My faith is changing, and I'm okay with that
Letting go of some things makes room for better things.
In 2001, the Altoids company rolled out a new product. Alongside their famous “curiously strong” mints, they introduced a line of sour candies, in raspberry, citrus, apple, tangerine, and mango flavors.
The product was fine; the sours ran for almost ten years before being discontinued. But I was an advertising student at BYU while these things were being marketed, so the part that I remember most is an award-winning print ad campaign that came out early in the product’s lifetime. The spots anchored around the idea that Altoids were “changing,” in a “late bloomer reaching puberty and your body is changing” sort of way. The ad I always remembered is this one, which says, “My Altoids are changing, and I’m OK with that”:
Change is hard. When we are raised being taught to believe certain things, or to behave in certain ways, those things tend to stick with us.

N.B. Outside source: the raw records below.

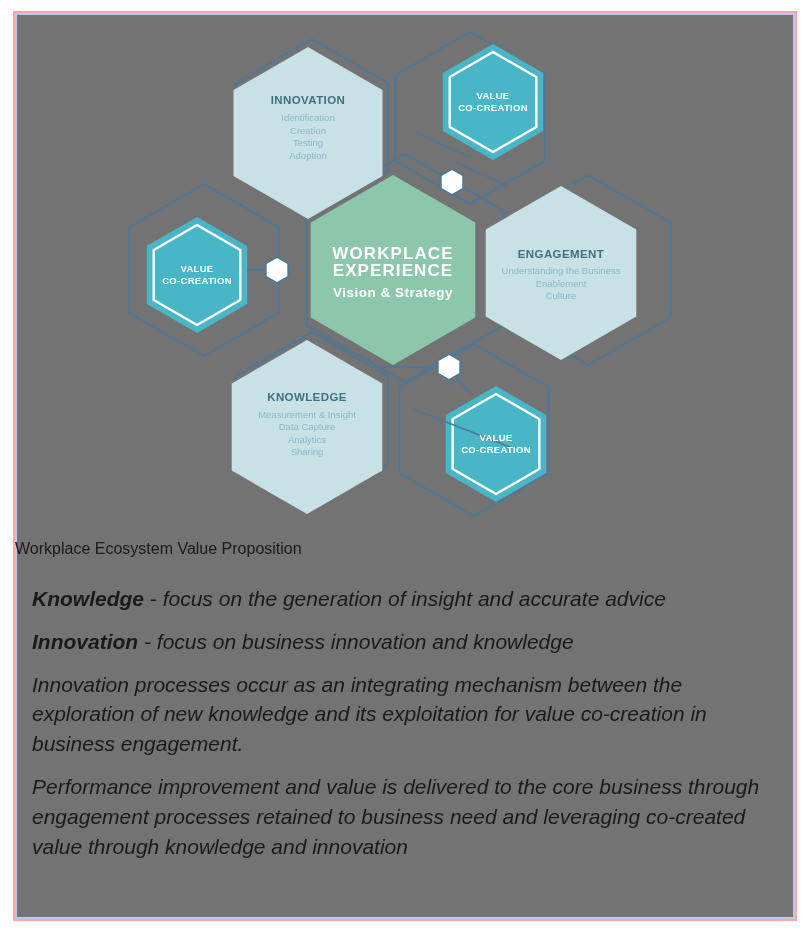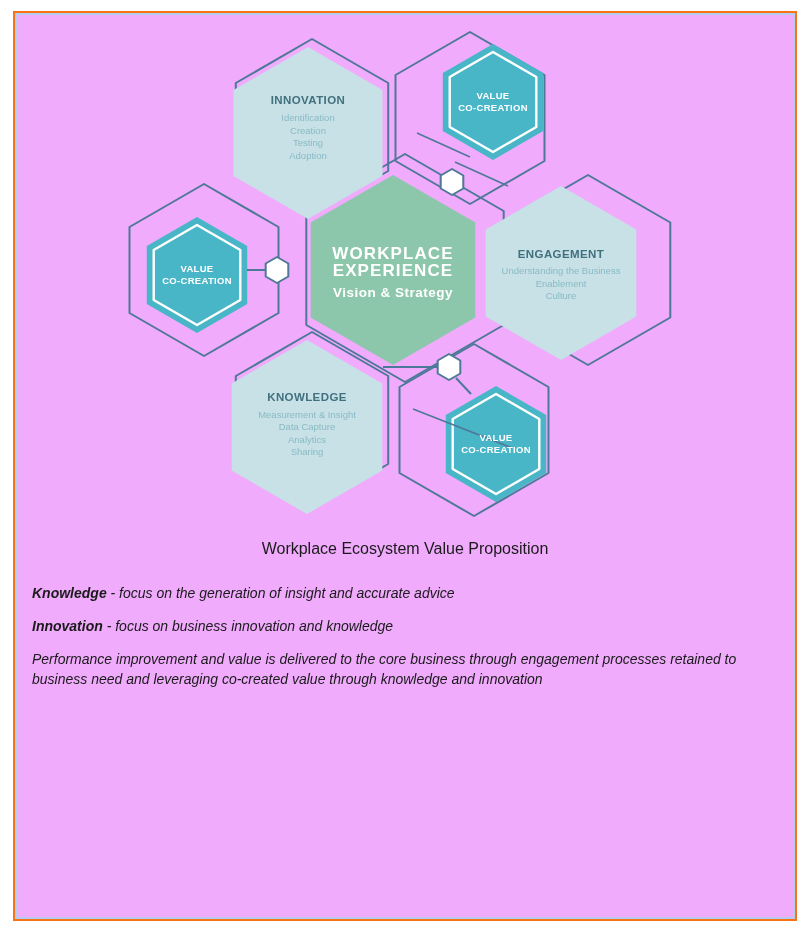"INNOVATION" .frame { background: #f0abfc -> #737373; border: 2px solid #f97316 -> 2px solid #fca5a5 }
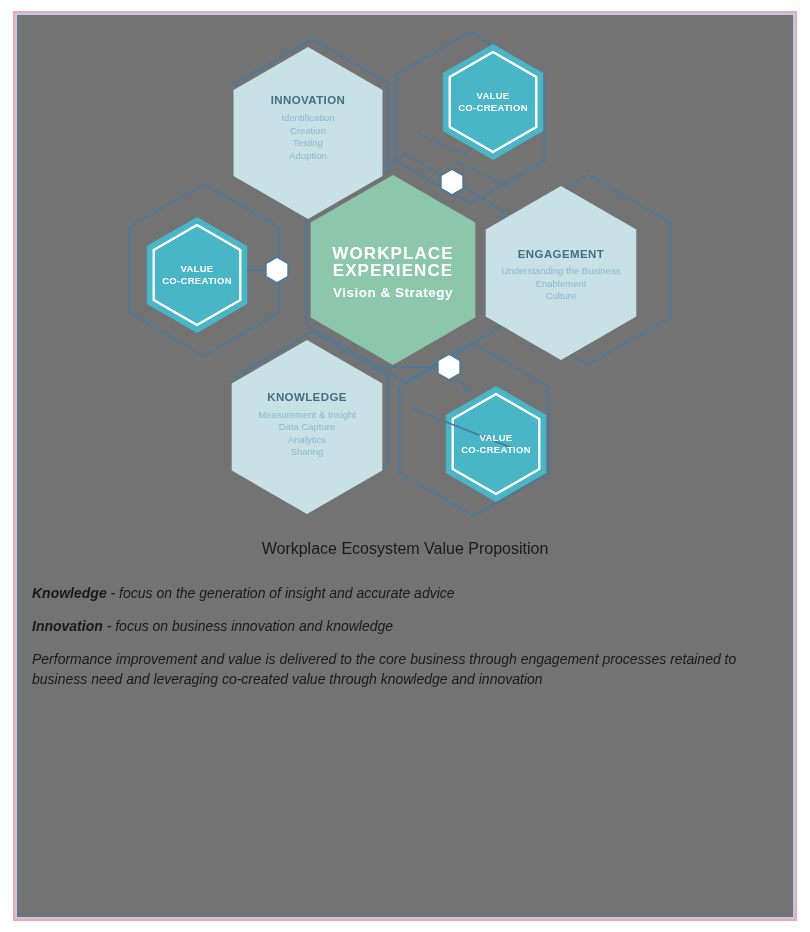"Workplace Ecosystem Value Proposition" .caption { text-align: center -> none }
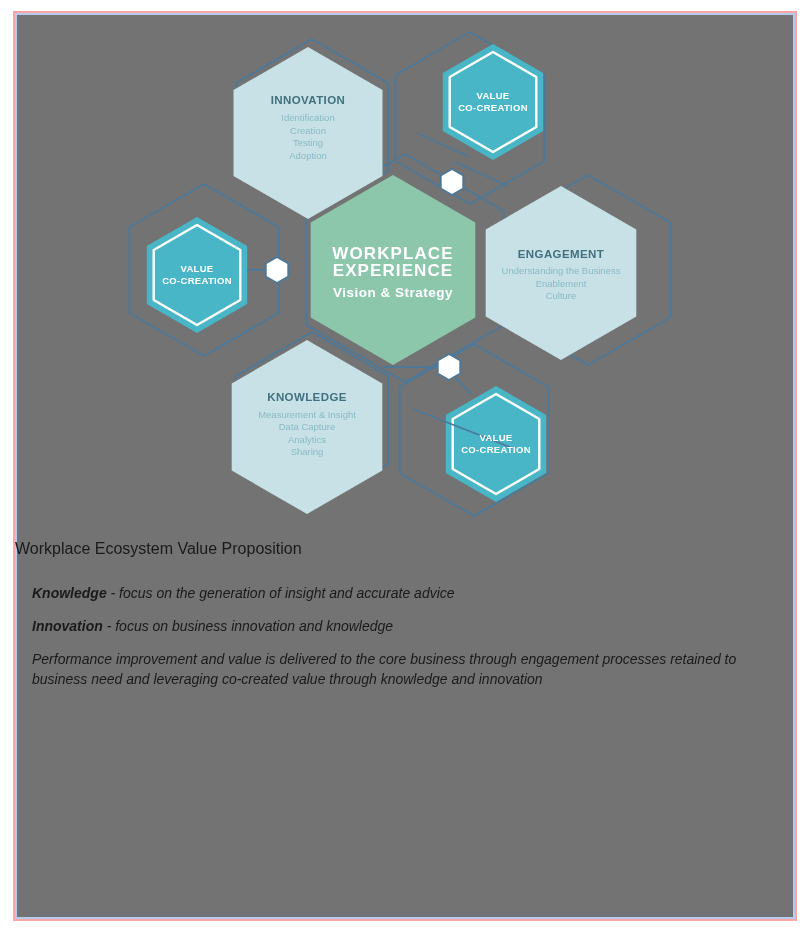"Knowledge - focus on the" .body-text { font-size: 14px -> 21px }
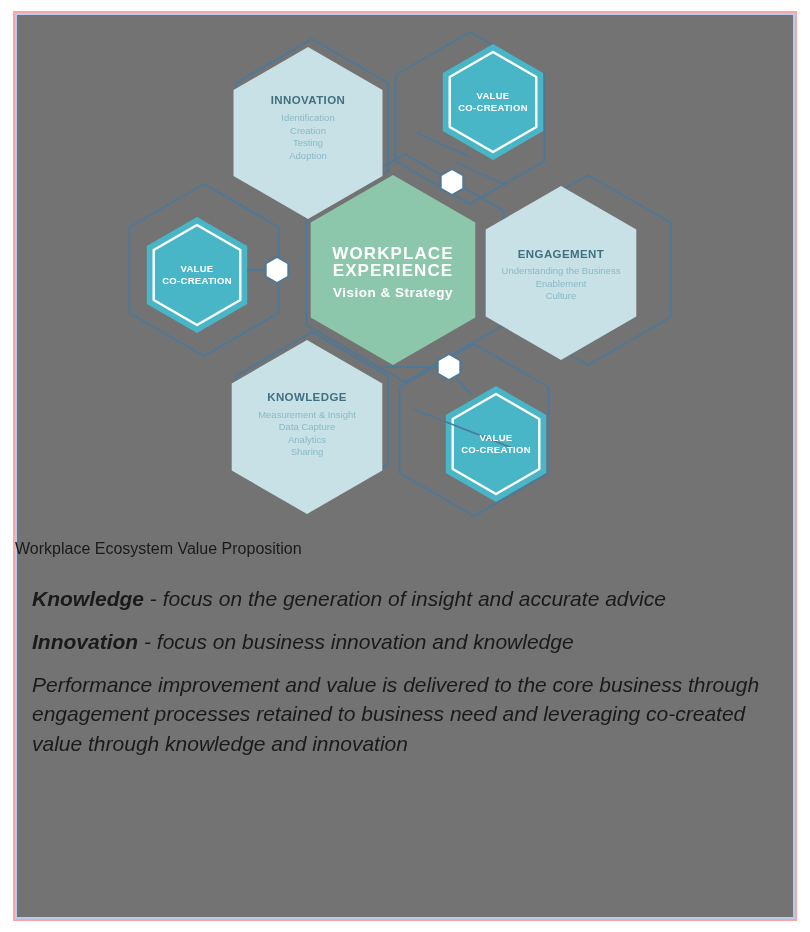"Innovation processes occur as an" p { html: none -> <p>Innovation processes occur as an integrating mechanism between the exploration of new knowledge and its exploitation for value co-creation in business engagement.</p> }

Like the caffeine thing. If you were raised in the Church, which way did your family go on caffeine?
I wasn’t raised in an overly strict home, as far as Latter-day Saints go, but we were a “no caffeine” house.1 I know there are many of us that were raised that way, under the assumption that either 1) drinking caffeine violated the Word of Wisdom, or 2) drinking caffeine might possibly violate the Word of Wisdom, and better safe than sorry. Other Latter-day Saint households did not have this rule, and as far as I can tell, they have not been struck down to eternal misery.
We have clarity now that the Church doesn’t care one way or the other about caffeine (with the exception of coffee and tea, of course, although that’s its own topic). In 2012 the Church Newsroom posted that "the church does not prohibit the use of caffeine." In 2017, to much fanfare, BYU started selling caffeinated sodas on campus, and just one month ago—really, seven years after BYU made the change!—BYU-Idaho followed suit and now sells caffeinated drinks. What a ride, for something that never really mattered.
For years I have struggled with chronic headaches. Different doctors have told me that they are or aren’t migraines, but at any rate, I have often gotten these crushing headaches that take me out of useful society for a day or more. Ibuprofen doesn’t touch them, and I had gotten used to just struggling through them.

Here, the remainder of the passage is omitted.